I've had Lightolier dimmers all over my home for over ten years.


----------



## acrwc10 (Dec 10, 2006)

72chevy4x4 said:


> after a bit more research, the Lutron Maestro's may be dimmable from multiple locations-up to ten. Can anyone confirm? Are they reliable?


 
These are very good dimmers I have them in my own home and install them for customers all the time. Just fallow the wiring diagram they come with. If you get stuck the have a very helpful tech support line. They Maestro's also have a "Maestro IR" series that has a remote control very nice if you have an existing light that you can't or don't want to 3-way.


----------



## ChrWright (Jul 17, 2007)

72chevy4x4 said:


> after a bit more research, the Lutron Maestro's may be dimmable from multiple locations-up to ten. Can anyone confirm? Are they reliable?


They work well and are reliable. They are wired differently than std 3-way and 4-ways. 

On a reostat dimmer, you install only one dimmer on the light circuit and standard switches at the other locations. The 4-way switch location is travelers only and cannot hold the dimmer. When you turn on the lights from any location, the lights come on to whatever level the dimmer is set to.

With Maestros, all locations can be used to dim the lights. There is a master dimmer (with light indicators on the dim toggle), and multi-location slaves.

Each dimmer has a blue terminal for one of the travelers--these blue terminals must have continuity to each other to work properly.


----------



## mdshunk (Mar 13, 2005)

These multiple location dimmers control the lights quite unlike regular swtiches. They use one of the wires to 'communicate' with each other. I've put in a few of the Lutron Maestro multiple location dimmers, but they're pretty expensive. Lightolier makes fine products too, but I seldom get to use them. Nobody in my area handles Lightolier, and the Lurton factory is just up the road a piece, so we generally use Lutron.


----------



## ChrWright (Jul 17, 2007)

Have you ever installed their RadioRA system, MD?


----------



## mdshunk (Mar 13, 2005)

ChrWright said:


> Have you ever installed their RadioRA system, MD?


Once. It was customer supplied stuff. I have a hard time getting excited about anything that doesn't use as many wires as possible. :thumbsup:

I have installed a few of their Graphic Eye sytems. Fancy-schmancy stuff, there. You need a certain kind of customer to get a bite on stuff like this. Most people want things that are famaliar or intuitive.


----------



## AustinDB (Sep 11, 2006)

when adding accessory dimmers in new construction, do you use 14/2? 

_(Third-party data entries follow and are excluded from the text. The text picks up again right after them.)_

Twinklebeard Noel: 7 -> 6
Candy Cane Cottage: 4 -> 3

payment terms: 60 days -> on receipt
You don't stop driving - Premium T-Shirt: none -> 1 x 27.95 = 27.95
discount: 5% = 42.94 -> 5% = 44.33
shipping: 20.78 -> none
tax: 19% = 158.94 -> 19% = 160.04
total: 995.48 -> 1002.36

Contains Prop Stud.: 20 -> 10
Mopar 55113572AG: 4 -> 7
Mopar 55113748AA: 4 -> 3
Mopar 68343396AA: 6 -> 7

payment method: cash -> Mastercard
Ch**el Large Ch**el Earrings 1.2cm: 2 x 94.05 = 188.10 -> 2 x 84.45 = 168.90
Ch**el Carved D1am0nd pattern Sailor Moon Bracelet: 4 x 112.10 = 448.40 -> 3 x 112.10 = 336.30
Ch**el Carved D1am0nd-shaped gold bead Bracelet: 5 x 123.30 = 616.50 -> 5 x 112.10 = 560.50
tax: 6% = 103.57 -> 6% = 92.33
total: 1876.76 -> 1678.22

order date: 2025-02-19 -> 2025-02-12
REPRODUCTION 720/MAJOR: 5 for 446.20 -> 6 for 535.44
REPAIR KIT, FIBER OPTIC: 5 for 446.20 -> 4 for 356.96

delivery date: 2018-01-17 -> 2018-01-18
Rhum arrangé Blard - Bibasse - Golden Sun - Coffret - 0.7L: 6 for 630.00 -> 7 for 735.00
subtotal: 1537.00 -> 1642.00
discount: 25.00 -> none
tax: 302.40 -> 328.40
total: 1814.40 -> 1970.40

The Lutron site shows installation instructions and it appears (to my untrained eye) they're using 14/3 with one of the travelers carrying the neutral. is that correct?
http://www.lutron.com/Instructions/030861b.PDF

in a new construction environment, when wiring additional Accessory Dimmers, w/o carrying the neutral, do you use 14/2?


----------



## ChrWright (Jul 17, 2007)

Pre-wire the same as you would for standard switches.


----------



## mdshunk (Mar 13, 2005)

ChrWright said:


> Pre-wire the same as you would for standard switches.


What he said.


----------



## AustinDB (Sep 11, 2006)

thanks for the replys guys-here's why I'm asking, the wiring diagram shows the load voltage is found at the end of the last switch and I'm trying to plan for adding on switch locations in the future (after additional spaces are remodeled). Would that then require a 14/3 and a 14/2 run to the new switch location (from an existing switch)? 

thanks for the patience


----------



## ChrWright (Jul 17, 2007)

72chevy4x4 said:


> The Lutron site shows installation instructions and it appears (to my untrained eye) they're using 14/3 with one of the travelers carrying the neutral. is that correct?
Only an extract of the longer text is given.